# Goal of the exercise:
Check every line of the material below for the string "Tracker", and return the ones that have it.

# Source records:

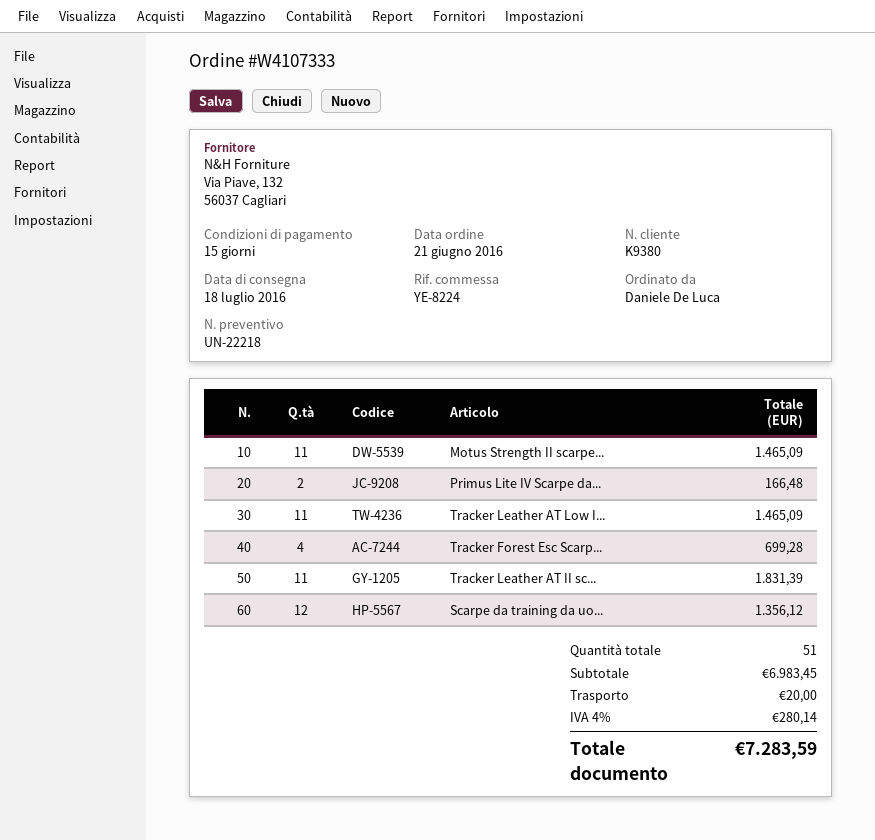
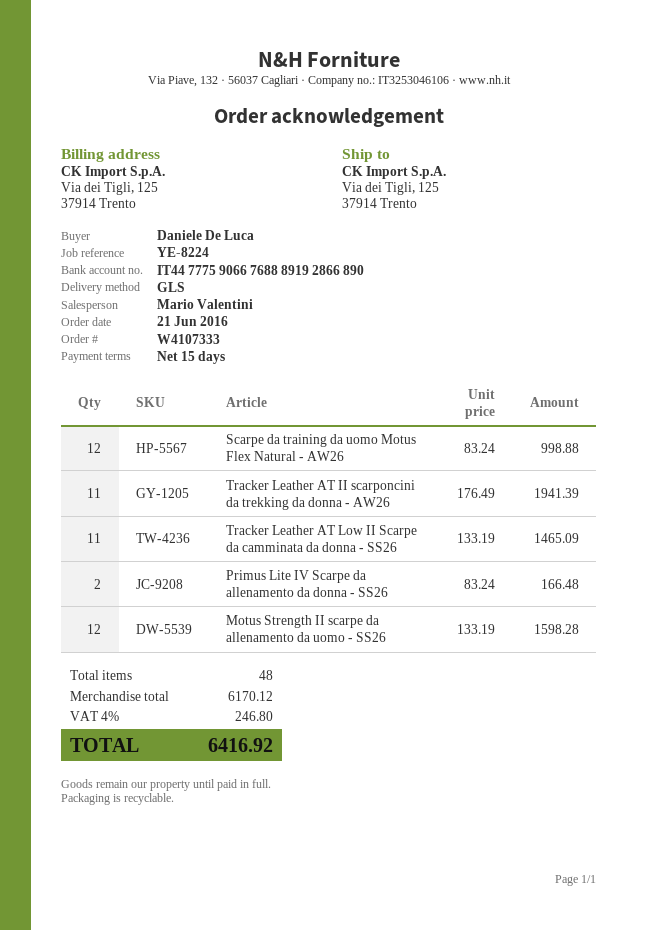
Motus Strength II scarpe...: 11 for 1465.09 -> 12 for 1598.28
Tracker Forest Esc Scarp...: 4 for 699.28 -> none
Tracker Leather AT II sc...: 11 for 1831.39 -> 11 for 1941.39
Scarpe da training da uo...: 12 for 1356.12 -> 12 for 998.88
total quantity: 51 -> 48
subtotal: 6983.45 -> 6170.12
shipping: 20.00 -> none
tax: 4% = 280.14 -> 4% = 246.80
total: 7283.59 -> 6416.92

# Answer space:
Tracker Forest Esc Scarp...: 4 for 699.28 -> none
Tracker Leather AT II sc...: 11 for 1831.39 -> 11 for 1941.39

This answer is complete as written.